Exercise objective ->
Nothing but the line containing "Microkit SDK builder" and the lines after it in the entries below should appear, each repeated exactly.
---+---
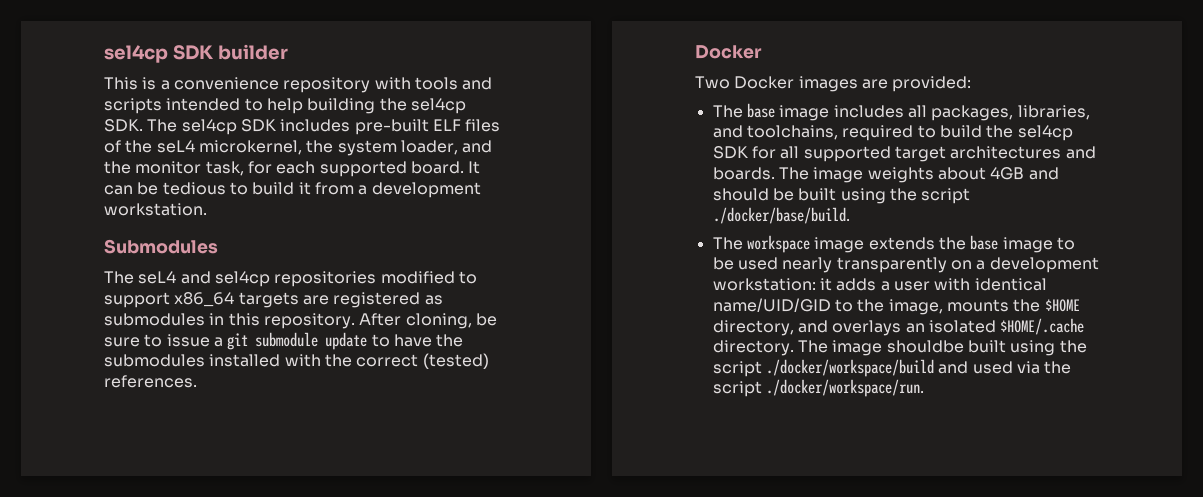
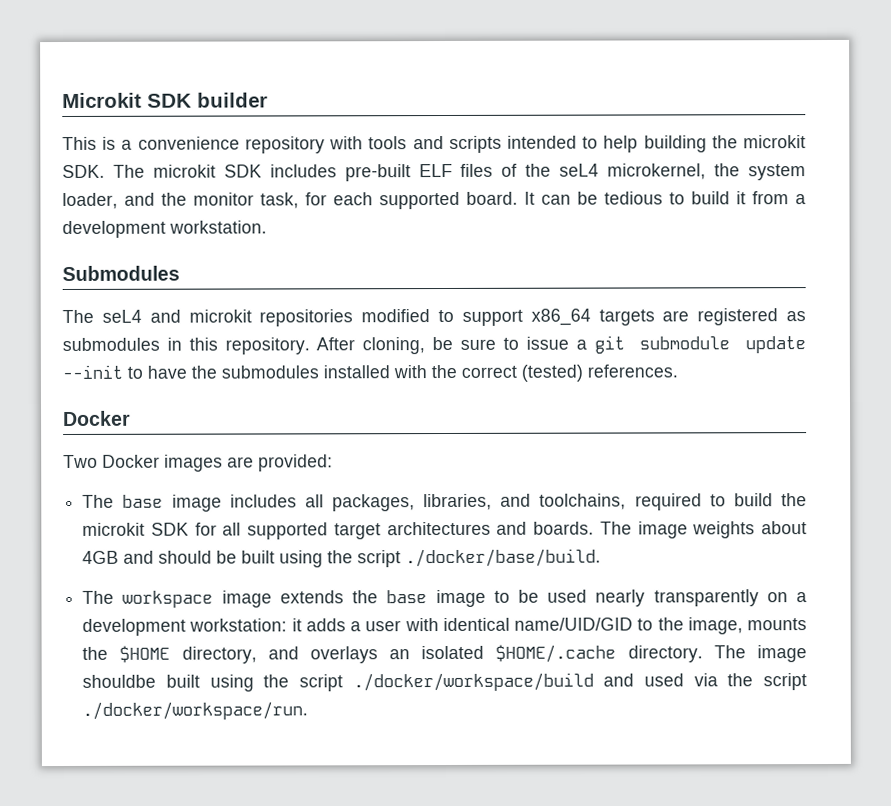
- sel4cp SDK builder
+ Microkit SDK builder
- This is a convenience repository with tools and scripts intended to help building the sel4cp SDK. The sel4cp SDK includes pre-built ELF files of the seL4 microkernel, the system loader, and the monitor task, for each supported board.
+ This is a convenience repository with tools and scripts intended to help building the microkit SDK. The microkit SDK includes pre-built ELF files of the seL4 microkernel, the system loader, and the monitor task, for each supported board.
- The seL4 and sel4cp repositories modified to support x86_64 targets are registered as submodules in this repository.
+ The seL4 and microkit repositories modified to support x86_64 targets are registered as submodules in this repository.
- After cloning, be sure to issue a git submodule update to have the submodules installed with the correct (tested) references.
+ After cloning, be sure to issue a git submodule update --init to have the submodules installed with the correct (tested) references.
- The base image includes all packages, libraries, and toolchains, required to build the sel4cp SDK for all supported target architectures and boards.
+ The base image includes all packages, libraries, and toolchains, required to build the microkit SDK for all supported target architectures and boards.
---+---
Result of this exercise ->
+ Microkit SDK builder
- This is a convenience repository with tools and scripts intended to help building the sel4cp SDK. The sel4cp SDK includes pre-built ELF files of the seL4 microkernel, the system loader, and the monitor task, for each supported board.
+ This is a convenience repository with tools and scripts intended to help building the microkit SDK. The microkit SDK includes pre-built ELF files of the seL4 microkernel, the system loader, and the monitor task, for each supported board.
- The seL4 and sel4cp repositories modified to support x86_64 targets are registered as submodules in this repository.
+ The seL4 and microkit repositories modified to support x86_64 targets are registered as submodules in this repository.
- After cloning, be sure to issue a git submodule update to have the submodules installed with the correct (tested) references.
+ After cloning, be sure to issue a git submodule update --init to have the submodules installed with the correct (tested) references.
- The base image includes all packages, libraries, and toolchains, required to build the sel4cp SDK for all supported target architectures and boards.
+ The base image includes all packages, libraries, and toolchains, required to build the microkit SDK for all supported target architectures and boards.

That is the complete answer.